Modernise Applications. Many organisation have taken the “Lift & Shift” approach to cloud migration which will hardly provide any savings. Modernisation can take many forms and today I’ll walk you through one example based on past engagement. One of the orgaisations I have worked with migrated a large number of windows based virtual machines. I suggested they consider porting applications from Windows to Linux operating system. Linux instances are significantly cheaper to run than Windows, as there is no operating system license cost.
How much was the savings?
The images above show a comparison between same sized instances of Windows and Linux in AWS. As you can see, savings ranged from 30% to over 55% and even greater for larger-sized instances. The consideration here was should the client pursue savings at the cost of the extra hassle of porting applications to a different operating system?
The CIO’s answer was “absolutely yes!”
For the majority of the applications, the process ranged from simple to medium complexity. The porting process took a couple of months and involved changing user system APIs, incompatible dependencies, and frequent application testing. However, the savings were significant, with an average of 55% savings.
Linux operating system tends to have less overhead than Windows. As a result, they could run the applications on smaller instances, resulting in extra savings.
Conclusion
Many organisations are looking for ways to better manage their cloud spend. Developing a successful cost optimisation strategy requires a holistic approach that starts before you set a foot in the cloud and never ends.

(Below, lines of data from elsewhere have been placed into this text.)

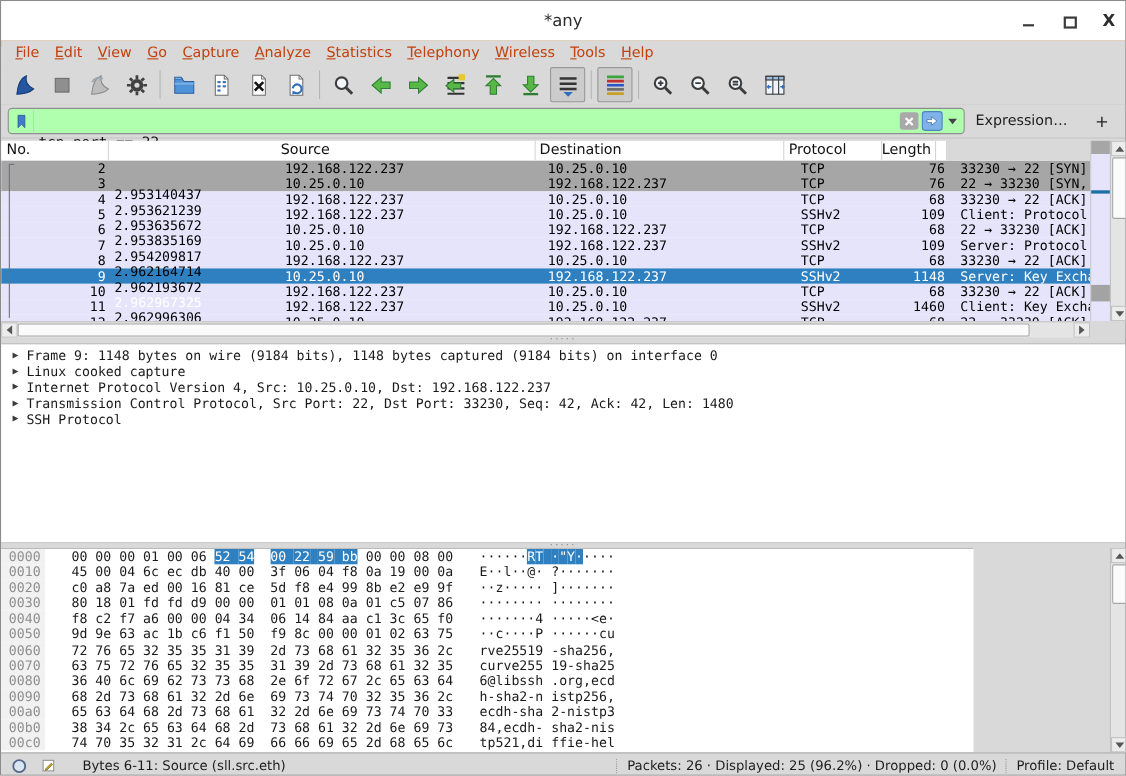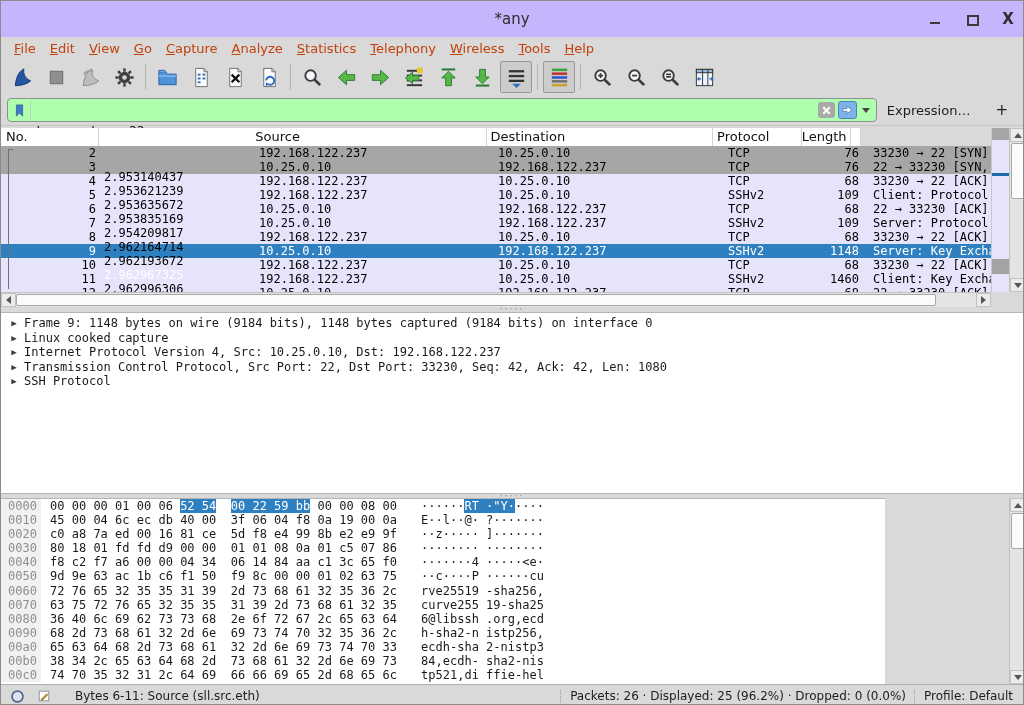--- a/index.html
+++ b/index.html
@@ -7,7 +7,7 @@
     font-family:"DejaVu Sans",sans-serif;color:#1a1a1a;overflow:hidden;
     box-sizing:border-box;border:1px solid #8b8b8b;}
   
-  .titlebar{position:absolute;left:0;right:0;top:0;height:36px;background:#c4b5fd;
+  .titlebar{position:absolute;left:0;right:0;top:0;height:36px;background:#ffffff;
     border-bottom:5px solid #a16207;}
   .title{position:absolute;left:0;right:0;top:9px;text-align:center;font-size:15px;color:#2d2d2d;}
   .winbtns{position:absolute;right:8px;top:0;height:36px;display:flex;align-items:center;gap:22px;}

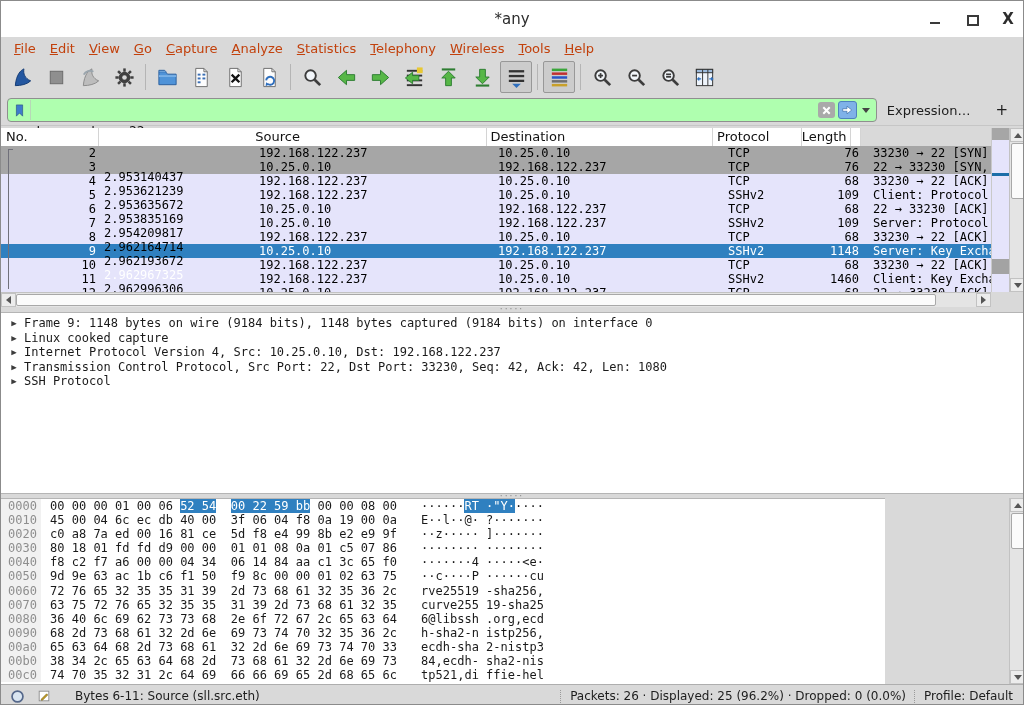--- a/index.html
+++ b/index.html
@@ -498,7 +498,7 @@
       </div>
       <div class="drow">
         <span class="dtri">▶</span>
-        <span class="dtext">Transmission Control Protocol, Src Port: 22, Dst Port: 33230, Seq: 42, Ack: 42, Len: 1080</span>
+        <span class="dtext">Transmission Control Protocol, Src Port: 22, Dst Port: 33230, Seq: 42, Ack: 42, Len: 1480</span>
       </div>
       <div class="drow">
         <span class="dtri">▶</span>

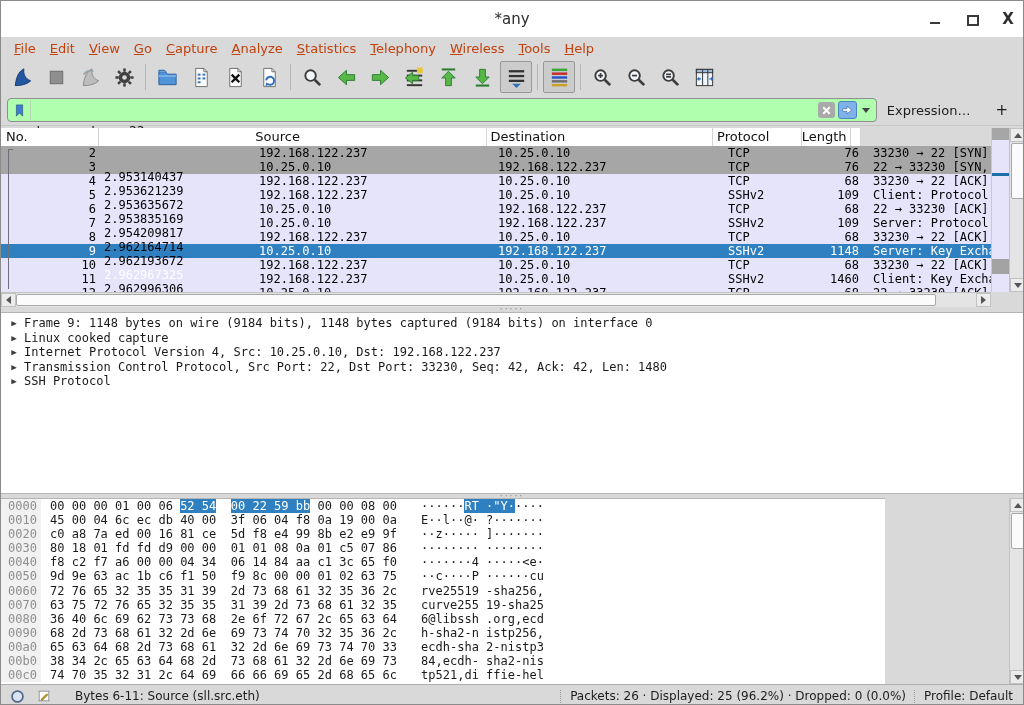--- a/index.html
+++ b/index.html
@@ -103,7 +103,7 @@
     font-family:"DejaVu Sans Mono",monospace;font-size:12px;}
   .hexrow{height:14.1px;line-height:14.1px;white-space:pre;display:flex;}
   .hoff{width:40px;background:#f1f1f1;color:#8e8e8e;padding-left:7px;box-sizing:border-box;}
-  .hbytes{margin-left:9px;}
+  .hbytes{margin-left:24px;}
   .hascii{margin-left:24px;}
   .hl{background:#2f80c0;color:#fff;}
   

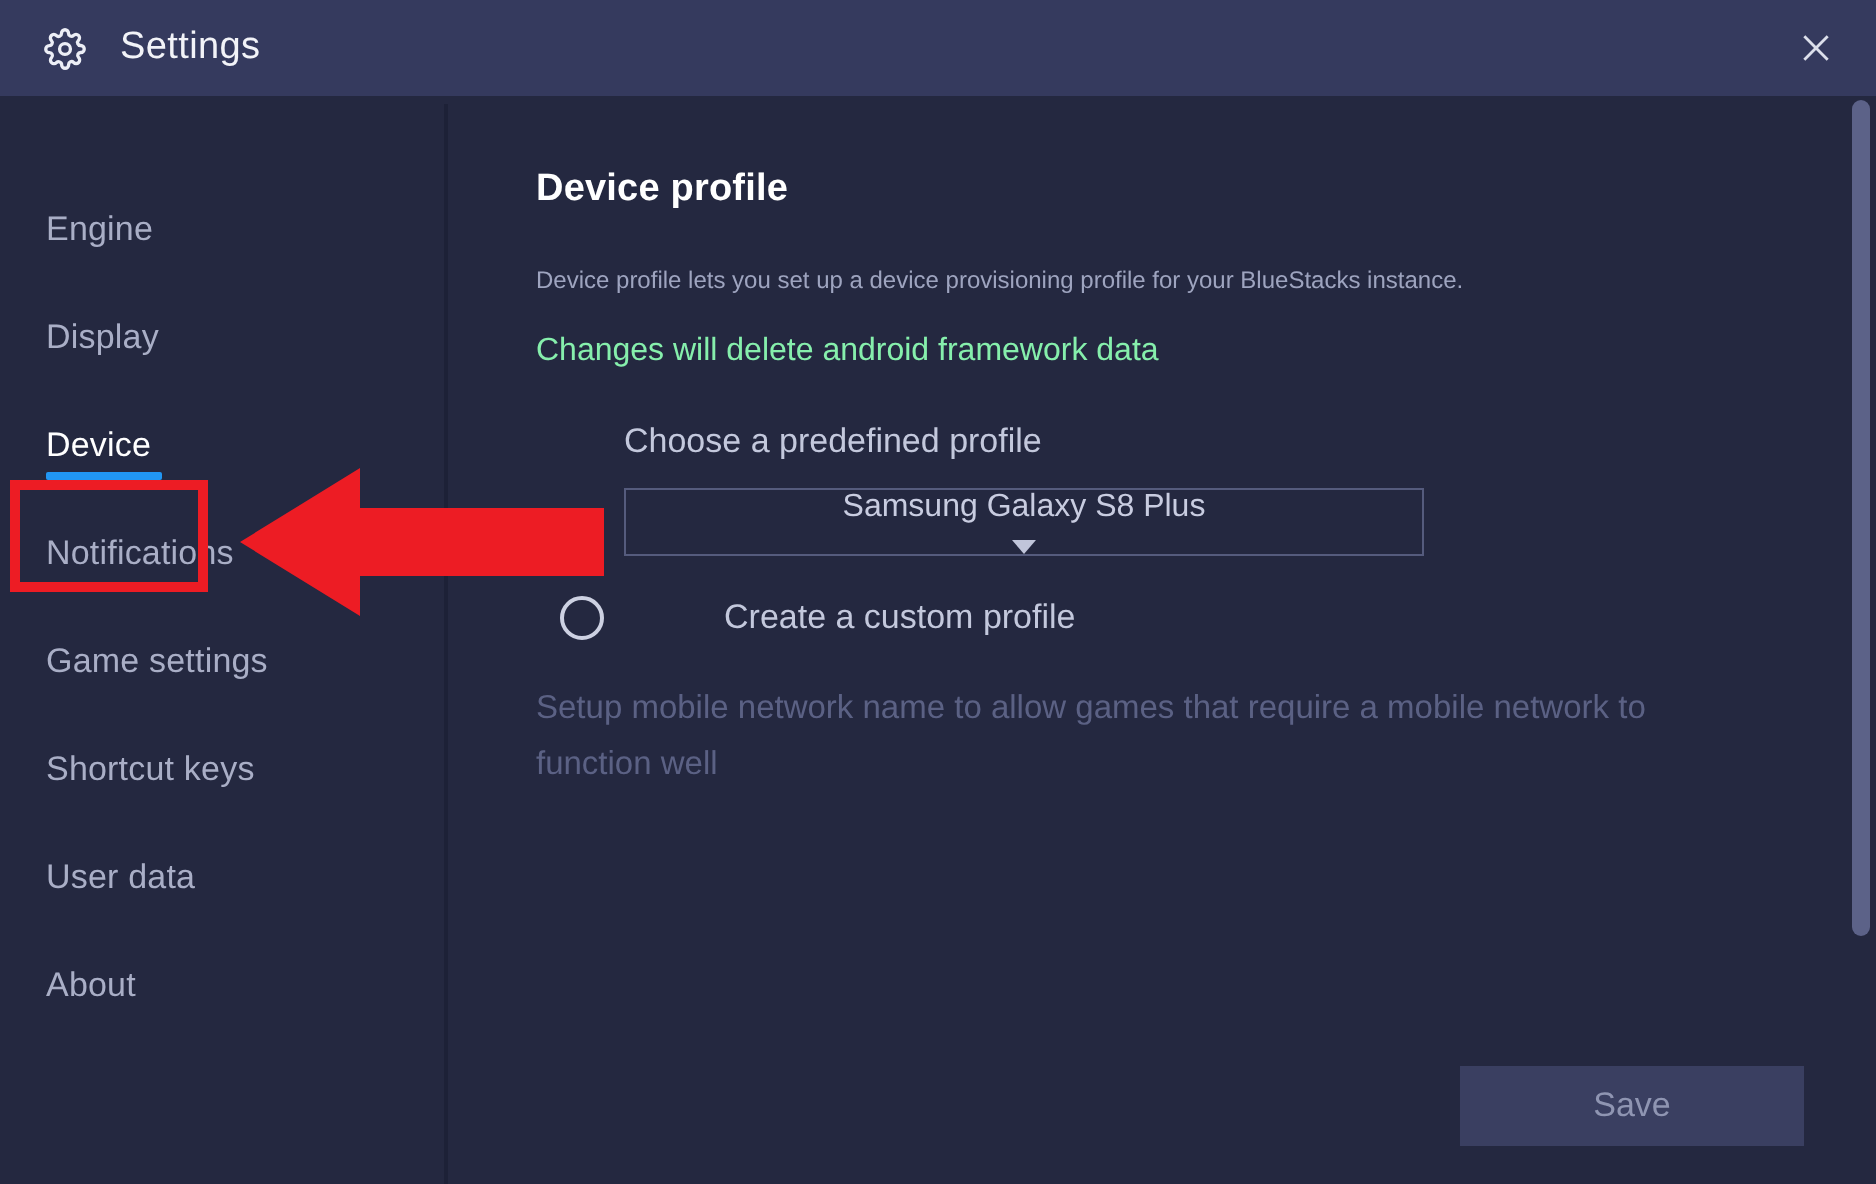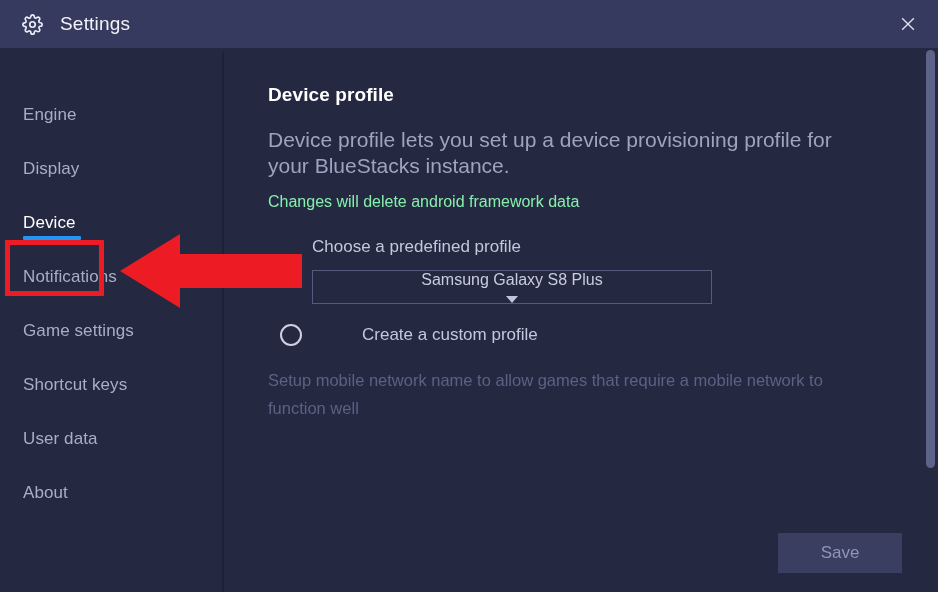--- a/index.html
+++ b/index.html
@@ -106,7 +106,7 @@
   }
   .section-desc {
     margin-top: 21px;
-    font-size: 21px;
+    font-size: 12px;
     line-height: 26px;
     color: #9ea4bf;
     max-width: 600px;

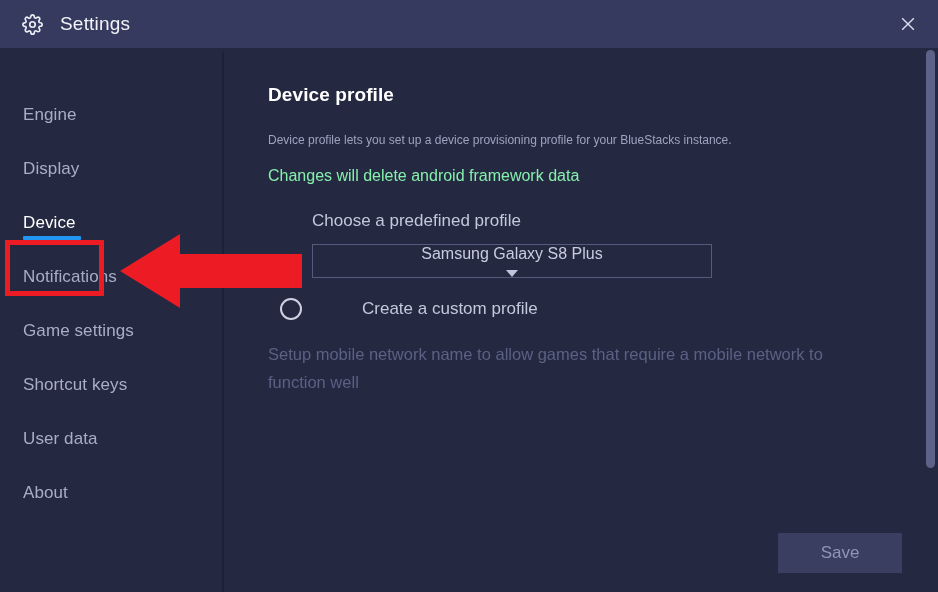--- a/index.html
+++ b/index.html
@@ -193,7 +193,7 @@
     position: absolute;
     right: 36px;
     bottom: 19px;
-    width: 124px;
+    width: 172px;
     height: 40px;
     background: #3a3f61;
     border: none;

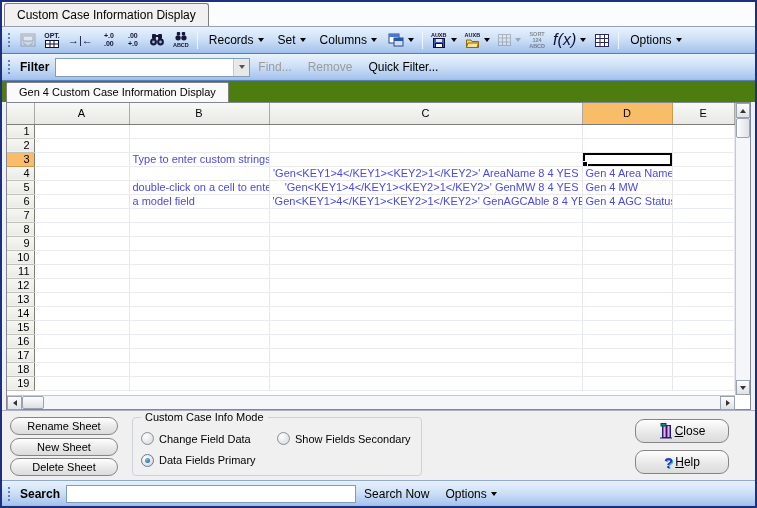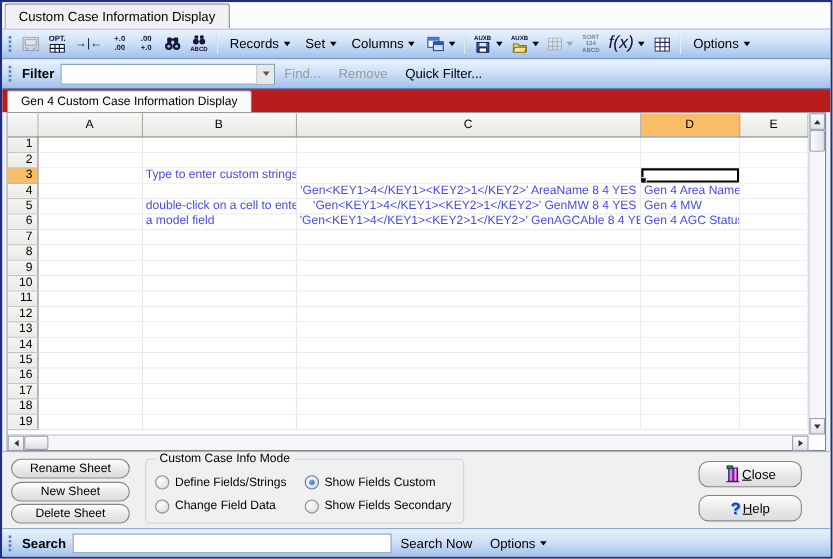--- a/index.html
+++ b/index.html
@@ -57,7 +57,7 @@
   .gray-link { color: #9b9b9b; }
 
   
-  .sheettab-row { height: 21px; background: #b91c1c; display: flex; align-items: flex-end; padding-left: 4px; }
+  .sheettab-row { height: 21px; background: #4d7c0f; display: flex; align-items: flex-end; padding-left: 4px; }
   .sheet-tab {
     height: 20px; padding: 3px 12px 0 12px; background: #fafafa;
     border: 1px solid #808080; border-bottom: none; border-radius: 2px 2px 0 0; font-size: 11px;

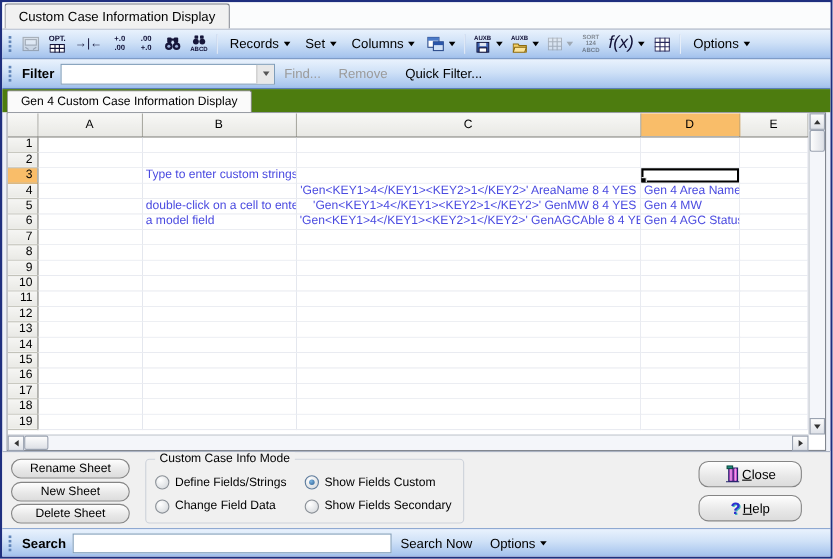--- a/index.html
+++ b/index.html
@@ -501,10 +501,6 @@
     <div class="group-box">
       <span class="group-title">Custom Case Info Mode</span>
       <div class="radio-grid">
-        <label class="radio-item">
-          <span class="radio-circle"></span>
-          <span>Define Fields/Strings</span>
-        </label>
         <label class="radio-item">
           <span class="radio-circle"></span>
           <span>Change Field Data</span>

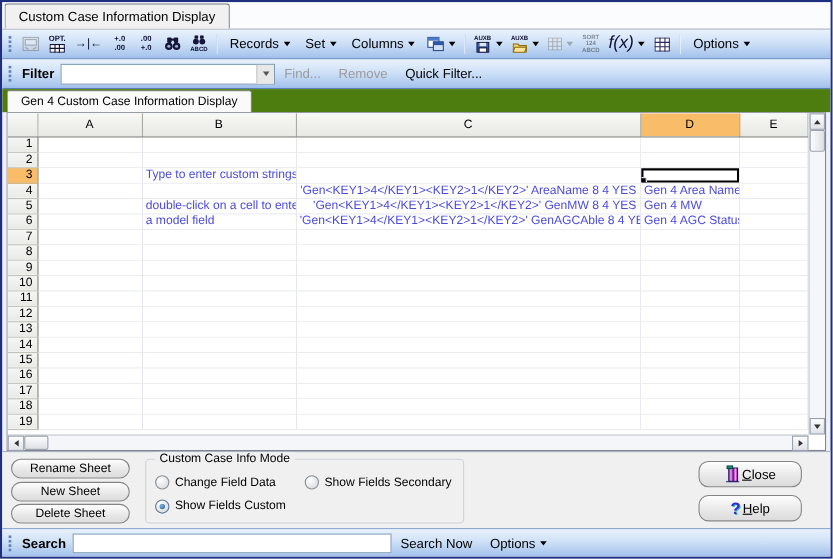--- a/index.html
+++ b/index.html
@@ -507,7 +507,7 @@
         </label>
         <label class="radio-item selected">
           <span class="radio-circle"></span>
-          <span>Show Fields Custom</span>
+          <span>Data Fields Primary</span>
         </label>
         <label class="radio-item">
           <span class="radio-circle"></span>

I hope you have found the post informative and thank you for Reading & Sharing.
Regards,
Nick
Rob
September 7, 2021Nice one mate! Very informative on the cost Optimisation.
Virtual Tarzan
September 10, 2021I’m glad you liked it!
Jane
September 8, 2021Nice post. We are going through a similar review of our cost Optimisation strategy Creating a FinOps team is something we are looking into. Any chance of some insight? 🙂
Virtual Tarzan
September 10, 2021I’m glad you liked the post. I will add FinOps to the list of topics to cover 🙂
Drake
September 9, 2021We just got our first few “bill shocks” and it was a shock for our CEO it ended up causing some restructuring in the upper ranks!!! Now we have an expensive consultancy using a similar framework to yours to optimise our cloud costs!
Virtual Tarzan
September 10, 2021I’m sorry to hear about the restructuring in your company. Overrun costs can seriously affect organisations. Cost optimization needs to be taken seriously and early, before setting a foot in the cloud. Forecasting for the first application is a critical exercise to start with. If your forecast for the first application is way off, then you need to pause and assess why such a discrepancy.